Ireland target of Hershey’s threats |

Ireland target of Hershey’s threats

John Colson

Aspen City Councilman Tony Hershey recently tried to “muzzle” a private citizen by using political threats against a fellow elected official.

In an e-mail message sent to Pitkin County Commissioner Mick Ireland on April 28, Hershey wrote, “I don’t like Frank Peters [a former Aspen city councilman] and he does not like me.” He then demanded that Ireland “tell Frank and his Gestapo to back off me and my friends.”

Hershey told Ireland to “put a muzzle” on Peters and threatened to get actively involved in the recall campaign against Ireland if he didn’t get Peters to shut up, alleging that he could swing “400 or 500 votes” against the county commissioner.

Hershey initially declined to reveal what sparked his anti-Peters tirade, and objected to a public airing of the message. “It was intended as a private conversation between me and Mick,” he said.

The e-mail was forwarded to The Aspen Times by Peters, who received it from Ireland.
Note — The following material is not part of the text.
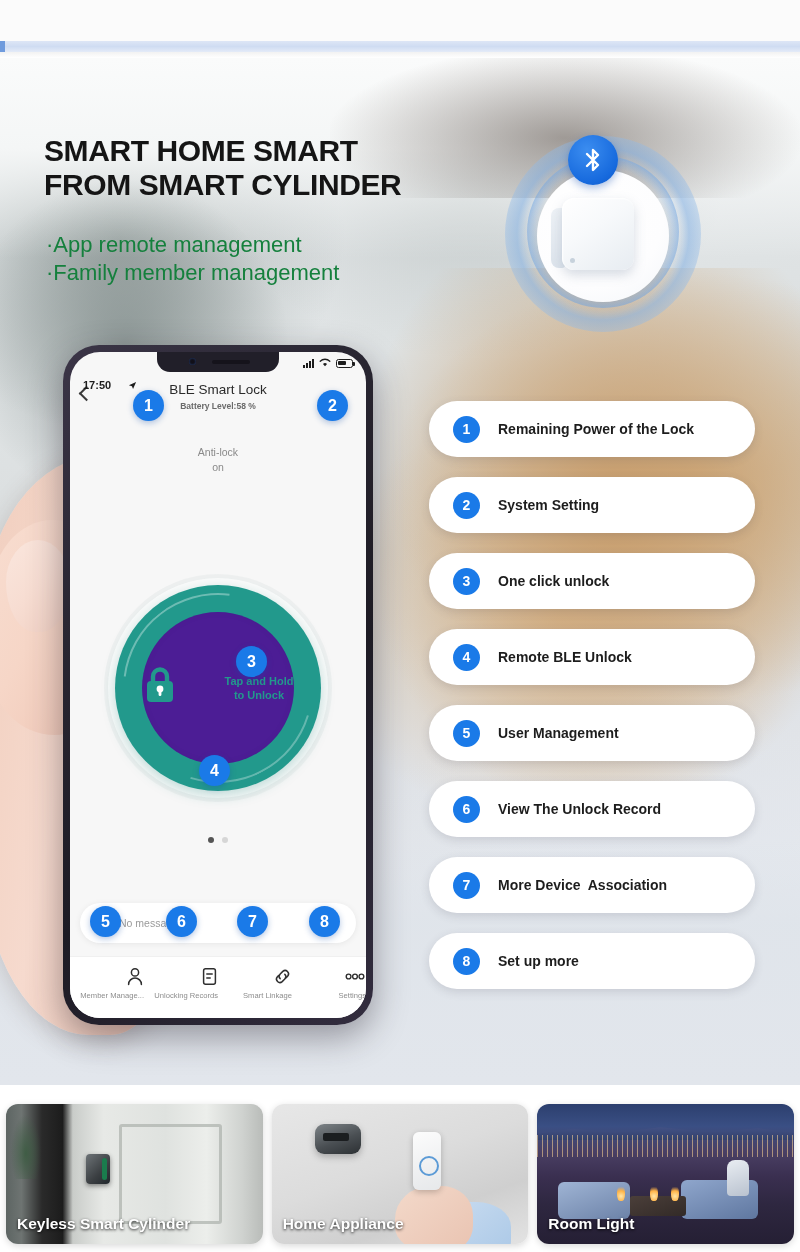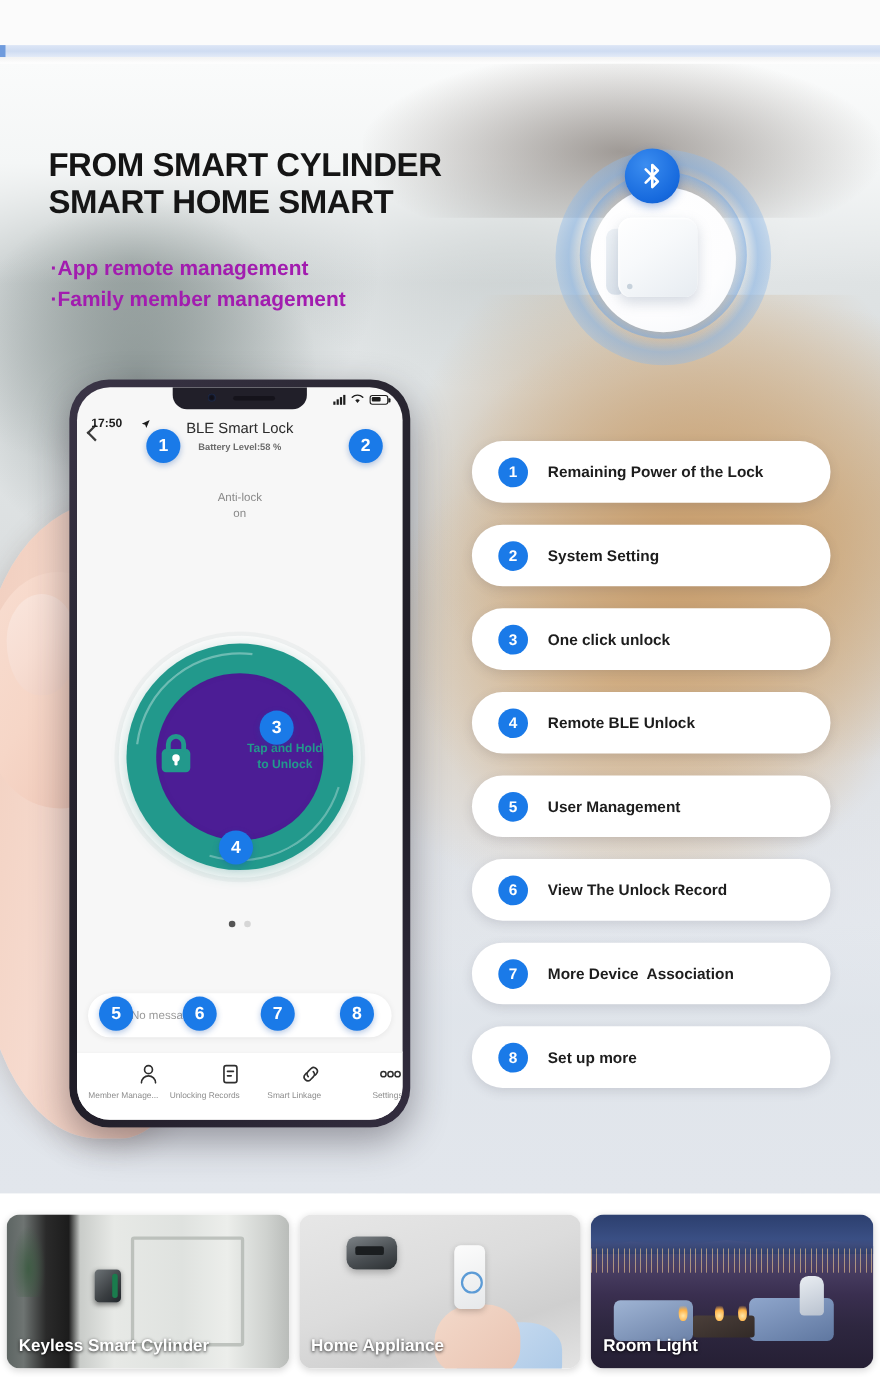"FROM SMART CYLINDER" div.h-line { order: before "SMART HOME SMART" -> after "SMART HOME SMART" }
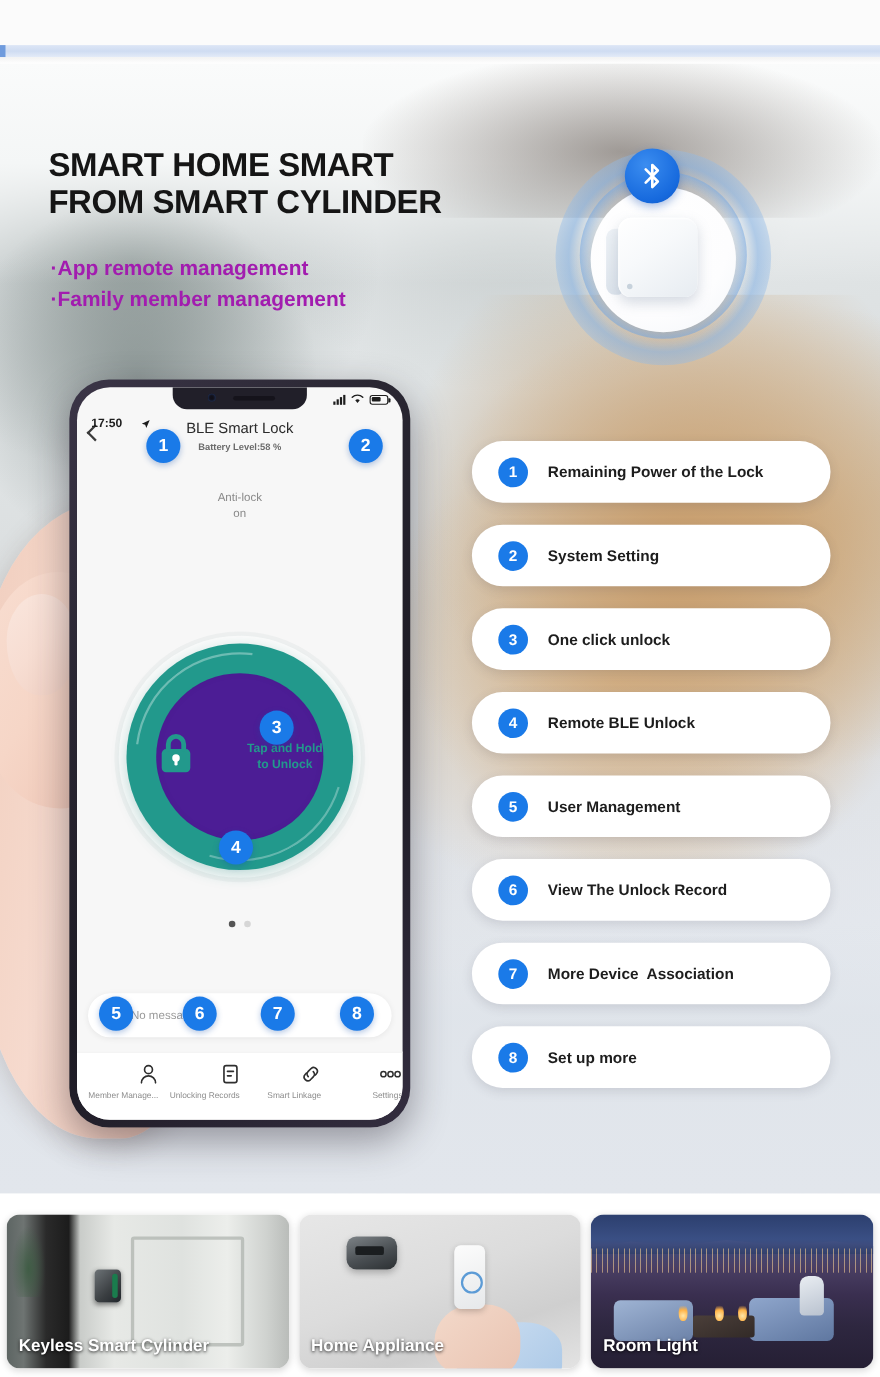"·App remote management" .b-line { color: #a21caf -> #15803d; font-size: 19px -> 22px; font-weight: bold -> normal }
In his forwarding message to Peters, Ireland wrote, “I am not in the muzzle business.”

Hershey acknowledged this week that it was a recent encounter between Peters and local attorney Millard Zimet – and apparently an unfriendly exchange over Zimet’s role in the recall campaign – that partially drove him to write to Ireland. He said he is unwilling to talk directly to Peters, but has an e-mail relationship with Ireland that allows the two to discuss local issues even though they are political antagonists.

Hershey’s e-mail refers to the recall campaign. “I have kept out of this recall effort despite the fact that some of my political allies are involved in it and support it,” he wrote. “I did sign it, but that is as far as I will go unless you don’t tell Frank and his Gestapo to back off me and my friends.

“Can I swing 400 or 500 votes either way? Who knows? But you don’t want to find out. Put a muzzle on that guy or this will get even more ugly than it is already.”

Peters, in an e-mail to the Times, recounted his conversation with Zimet.

“I told him I thought the recall was despicable,” wrote Peters, “and that I hoped his own personal behavior would be held up to the same type of public examination he was so intent on reserving for Mick.

“I was, of course, referring to Mr. Zimet’s attempt to extract land concessions from Rose Bingham, who at the time was recently widowed.” That property dispute took place in 1994, when Bingham and Zimet were neighbors in the Cemetery Lane area.

Hershey said another factor in his decision to write the e-mail was that he heard, from an unnamed source, that Peters made “some veiled political threats” to expose information from Hershey’s past if he runs for election to the Board of County Commissioners.

Peters denied the allegation. “Oh, geez, this is getting absurd. I really haven’t been thinking about Tony,” he said.

Hershey, for his part, said he has no plans to run for a county board seat.

“We all have skeletons in our closets,” Hershey added, freely declaring that “one of mine” is a bankruptcy at some point in his past. “I don’t know what he would raise about my personal life,” Hershey added.

Hershey at first denied that he was threatening Ireland with political retribution, saying he has exchanged subsequent e-mails with Ireland and that “it’s cleared up … that wasn’t what I meant.” Ireland confirmed that further e-mails were exchanged, but that he still felt Hershey made “an inappropriate attempt to compel me to do something I didn’t want to do.”

Hershey later conceded the point, asking rhetorically, “Can it be perceived as threats against Mick and going down to the same level as Frank? Yes.”

He said he regrets his use of certain phrases in the e-mail about Peters, explaining, “I know I handled it very poorly.”

But, he added, “To refer to him as Gestapo? I think a lot of people would agree with me. He has a reputation of being a nasty guy in local politics. But that doesn’t mean he’s a member of the Gestapo.”

The Gestapo were the secret police of Adolf Hitler’s Nazi government.

This is not the first time that intemperate remarks have gotten Hershey in hot water.

In the spring of 1999, shortly after Hershey was first elected to the City Council and John Bennett had retired from the mayor’s office, Hershey was quoted in a news story as calling Bennett an “erudite prick.” The two had been bitter political enemies.

The recall campaign against Ireland was launched by local citizens angry that he had referred to some area residents as “liars and greedheads” in an e-mail.